**Problem:** Pictures should not appear in the copy; the records themselves must be written out exactly.
════
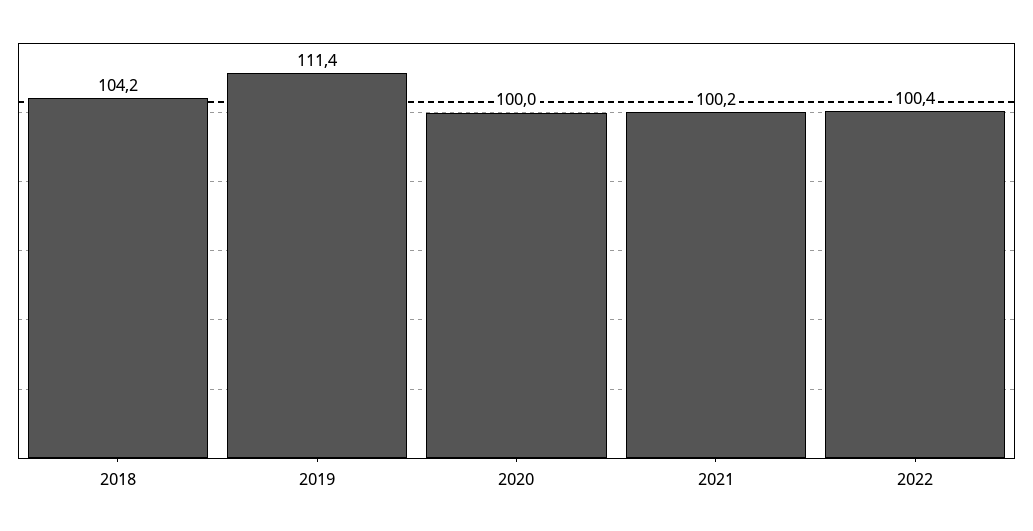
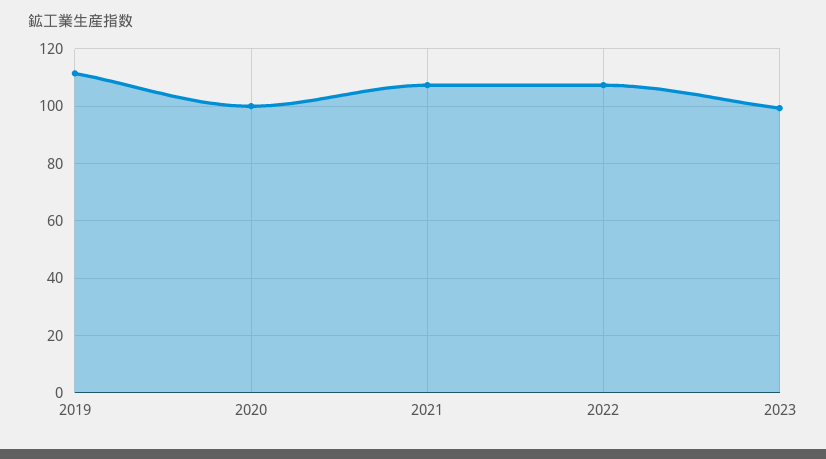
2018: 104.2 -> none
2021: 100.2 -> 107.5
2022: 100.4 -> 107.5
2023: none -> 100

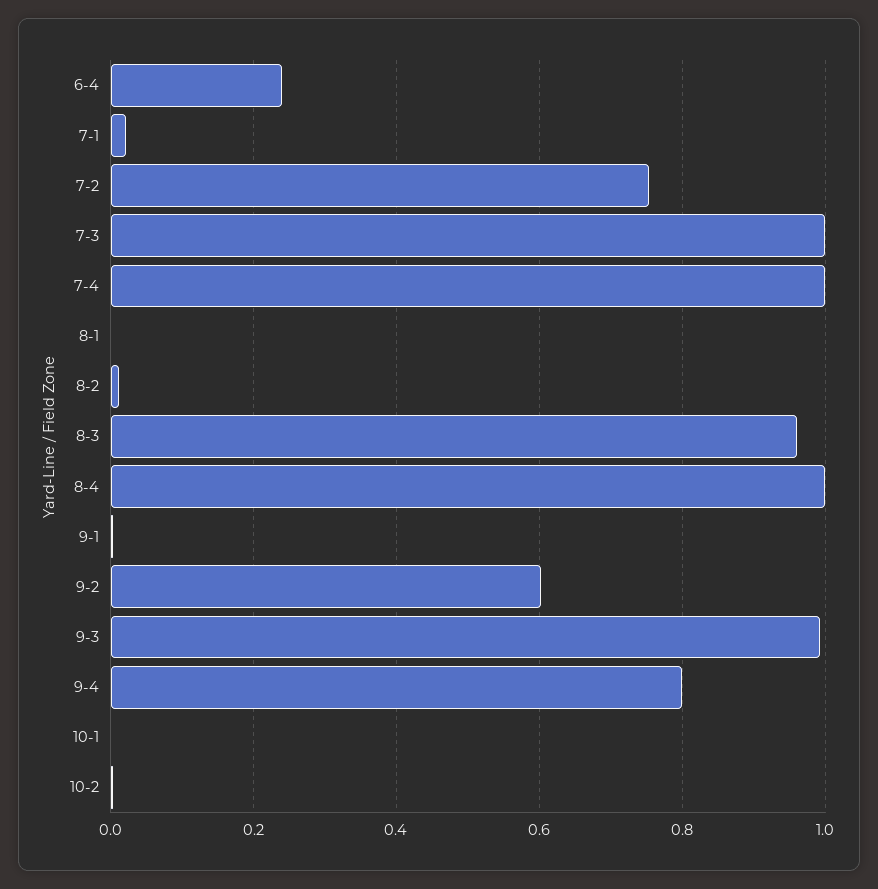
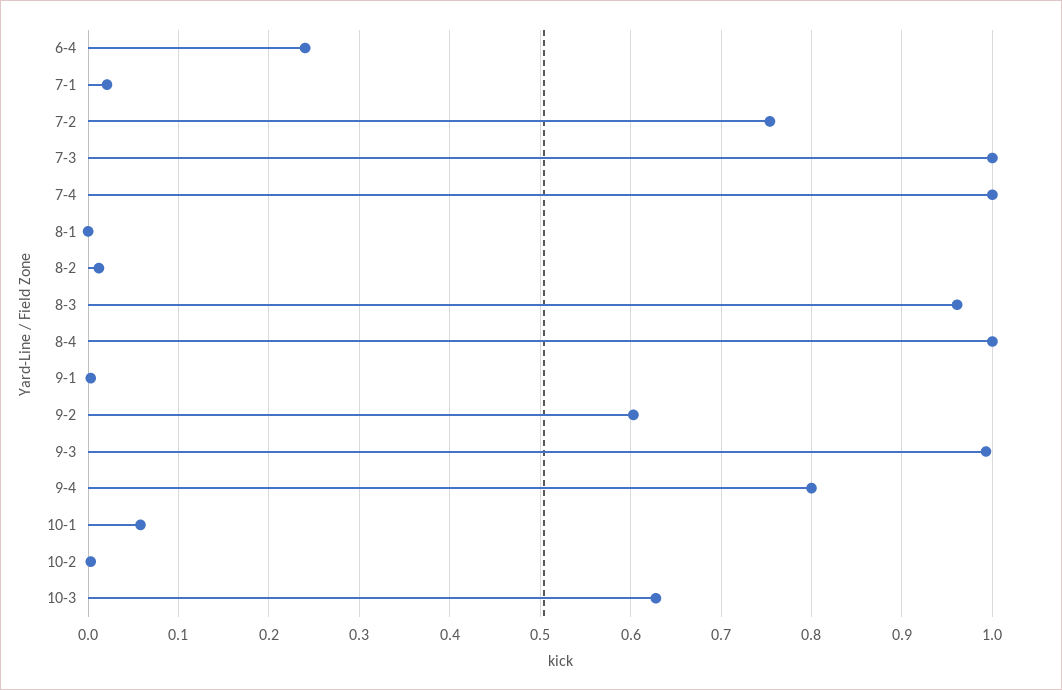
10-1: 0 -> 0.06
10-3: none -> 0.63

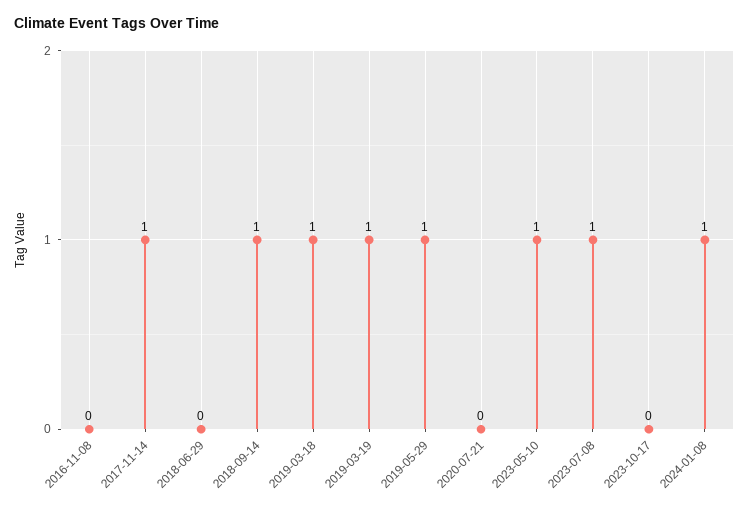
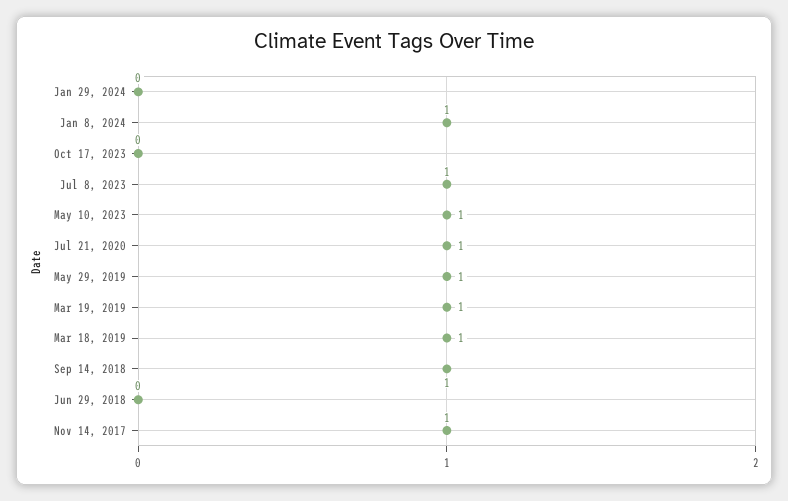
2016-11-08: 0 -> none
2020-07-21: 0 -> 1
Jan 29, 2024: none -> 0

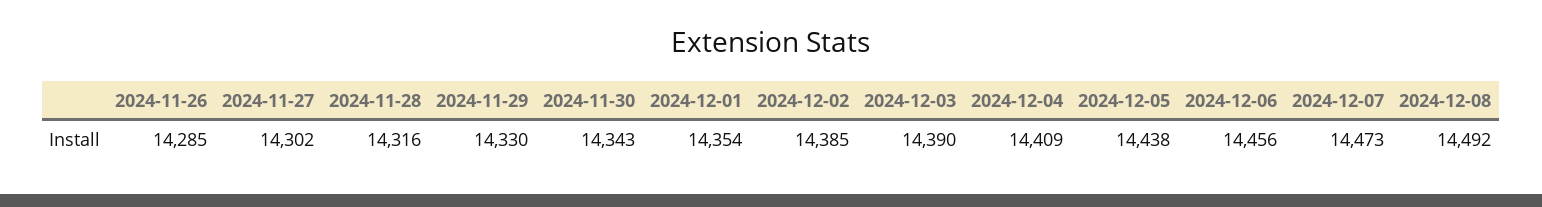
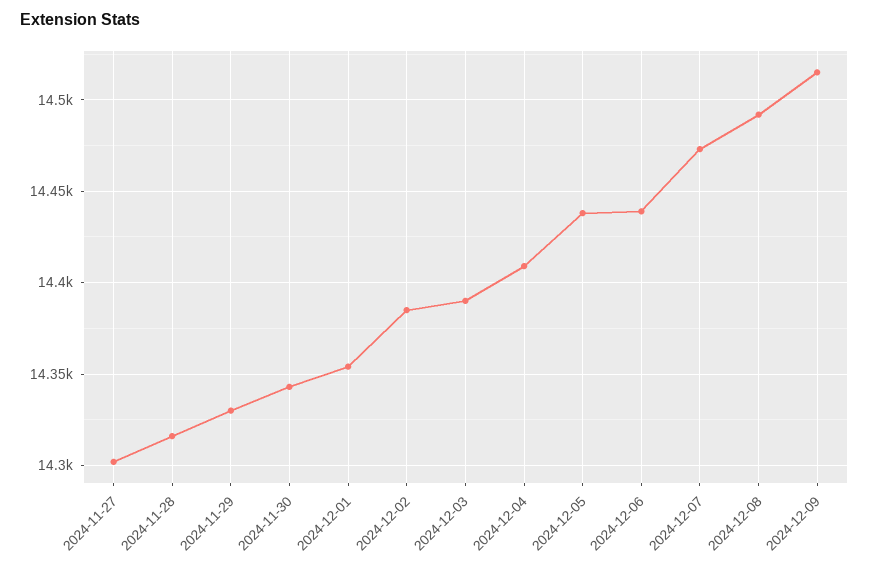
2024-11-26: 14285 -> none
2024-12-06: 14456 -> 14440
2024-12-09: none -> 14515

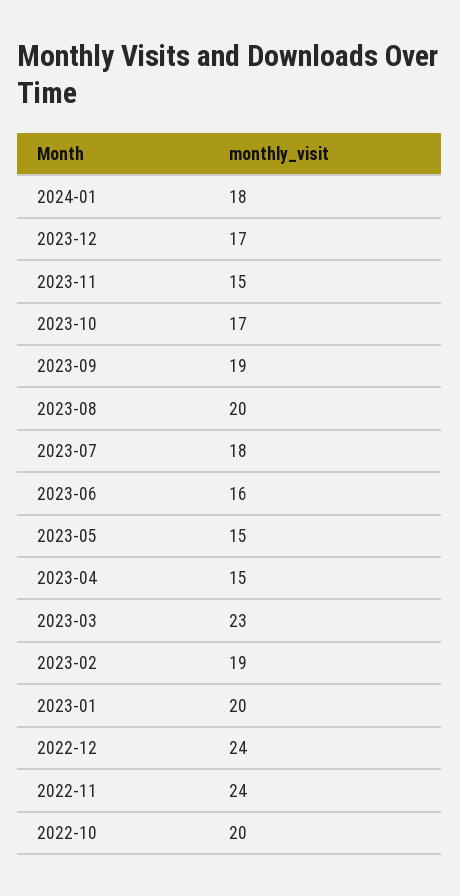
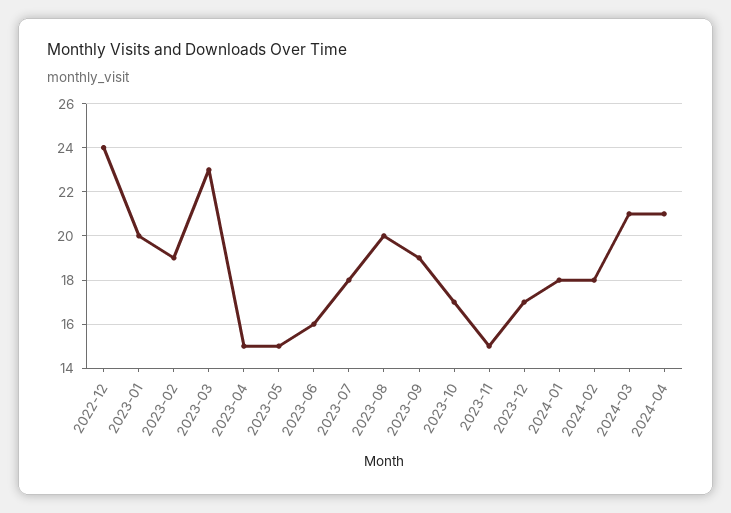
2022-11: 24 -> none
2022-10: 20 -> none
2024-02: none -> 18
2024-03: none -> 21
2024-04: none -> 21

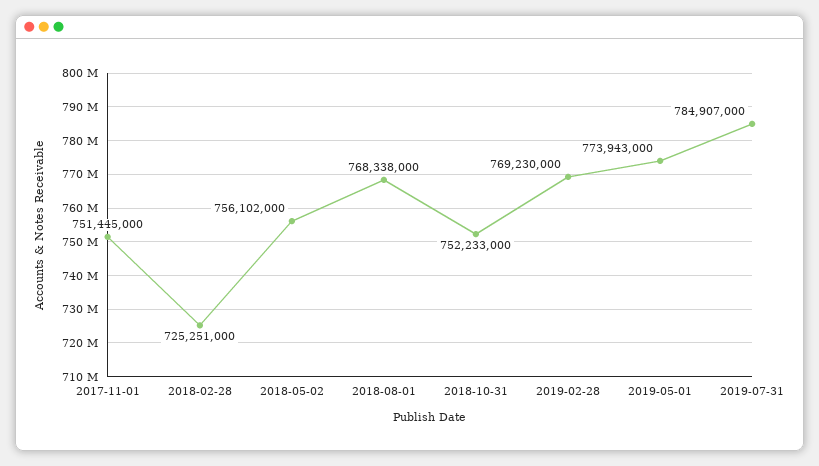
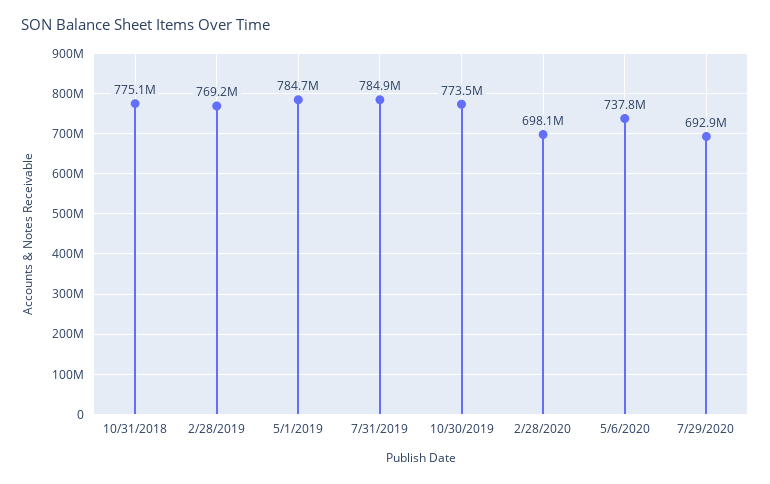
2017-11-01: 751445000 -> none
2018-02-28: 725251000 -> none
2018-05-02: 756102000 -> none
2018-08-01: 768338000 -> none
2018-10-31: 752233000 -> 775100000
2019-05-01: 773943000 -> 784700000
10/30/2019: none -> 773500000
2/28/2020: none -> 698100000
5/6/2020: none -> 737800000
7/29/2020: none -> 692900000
════
**Finished exercise:**
2018: 104.2 -> none
2021: 100.2 -> 107.5
2022: 100.4 -> 107.5
2023: none -> 100

10-1: 0 -> 0.06
10-3: none -> 0.63

2016-11-08: 0 -> none
2020-07-21: 0 -> 1
Jan 29, 2024: none -> 0

2024-11-26: 14285 -> none
2024-12-06: 14456 -> 14440
2024-12-09: none -> 14515

2022-11: 24 -> none
2022-10: 20 -> none
2024-02: none -> 18
2024-03: none -> 21
2024-04: none -> 21

2017-11-01: 751445000 -> none
2018-02-28: 725251000 -> none
2018-05-02: 756102000 -> none
2018-08-01: 768338000 -> none
2018-10-31: 752233000 -> 775100000
2019-05-01: 773943000 -> 784700000
10/30/2019: none -> 773500000
2/28/2020: none -> 698100000
5/6/2020: none -> 737800000
7/29/2020: none -> 692900000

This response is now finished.